▶ _Your instructions_:
Every line from the line containing "letter-spacing: 4px; transform: rotate(-8deg);" through the final line below must be returned exactly, and no other line.

Saved data entries:
BEGIN
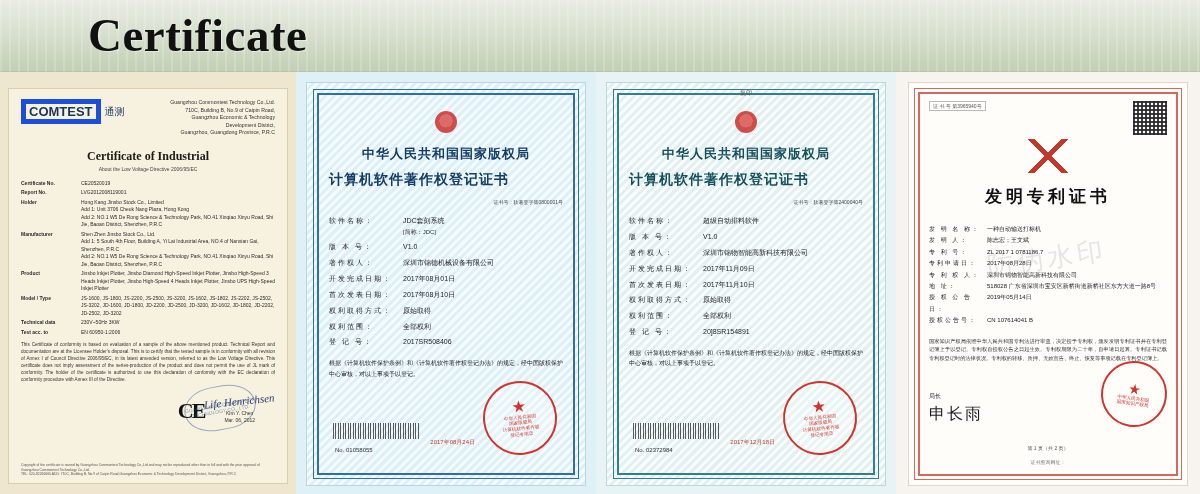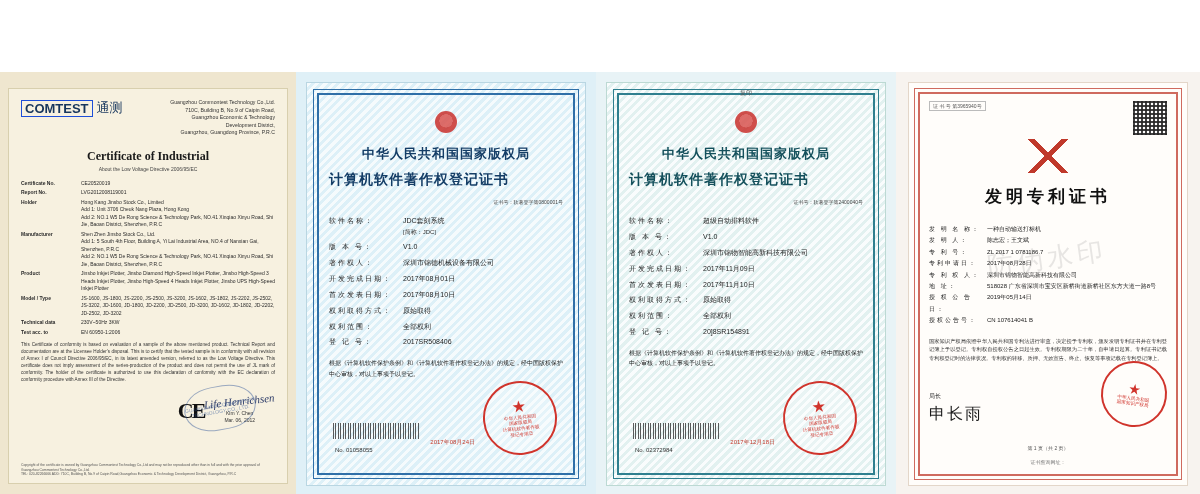--- a/index.html
+++ b/index.html
@@ -69,23 +69,23 @@
     background: #f7f1e0;
     border: 1px solid #d8cfae;
     padding: 10px 12px;
     overflow: hidden;
   }
   .c1-logo-row { display: flex; align-items: flex-start; justify-content: space-between; }
   .c1-logo { display: flex; align-items: center; gap: 4px; }
   .c1-logo-mark {
     font-family: "Liberation Sans", sans-serif;
     font-weight: bold; font-size: 13px; color: #17365d;
-    border: 1px solid #1d4ed8; padding: 1px 3px; line-height: 1;
-  }
-  .c1-logo-cn { font-size: 13px; color: #17365d; }
+    border: 5px solid #1d4ed8; padding: 1px 3px; line-height: 1;
+  }
+  .c1-logo-cn { font-size: 10px; color: #17365d; }
   .c1-company {
     text-align: right; font-size: 5.2px; line-height: 1.45; color: #333; max-width: 160px;
   }
   .c1-title {
     text-align: center; font-weight: bold; font-size: 12px; color: #1a1a1a;
     margin: 12px 0 2px; font-family: "Liberation Serif", serif;
   }
   .c1-sub { text-align: center; font-size: 5px; color: #444; margin-bottom: 8px; }
   .c1-rows { font-size: 5px; line-height: 1.5; color: #2b2b2b; }
   .c1-row { display: flex; margin-bottom: 2px; }
@@ -217,20 +217,24 @@
     position: absolute; left: 30%; top: 40%;
     font-size: 26px; color: rgba(120,120,120,.18);
     letter-spacing: 4px; transform: rotate(-8deg); pointer-events: none;
   }
 </style>
 </head>
 <body>
 
 <div class="page">
 
+  <div class="banner">
+    <div class="banner-stripe"></div>
+    <div class="banner-title">Certificate</div>
+  </div>
 
   <div class="strip">
 
     <div class="cert cert-1">
       <div class="inner c1-paper">
         <div class="c1-logo-row">
           <div class="c1-logo">
             <span class="c1-logo-mark">COMTEST</span>
             <span class="c1-logo-cn">通测</span>
           </div>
END
▶ _Problem solution_:
     letter-spacing: 4px; transform: rotate(-8deg); pointer-events: none;
   }
 </style>
 </head>
 <body>
 
 <div class="page">
 
+  <div class="banner">
+    <div class="banner-stripe"></div>
+    <div class="banner-title">Certificate</div>
+  </div>
 
   <div class="strip">
 
     <div class="cert cert-1">
       <div class="inner c1-paper">
         <div class="c1-logo-row">
           <div class="c1-logo">
             <span class="c1-logo-mark">COMTEST</span>
             <span class="c1-logo-cn">通测</span>
           </div>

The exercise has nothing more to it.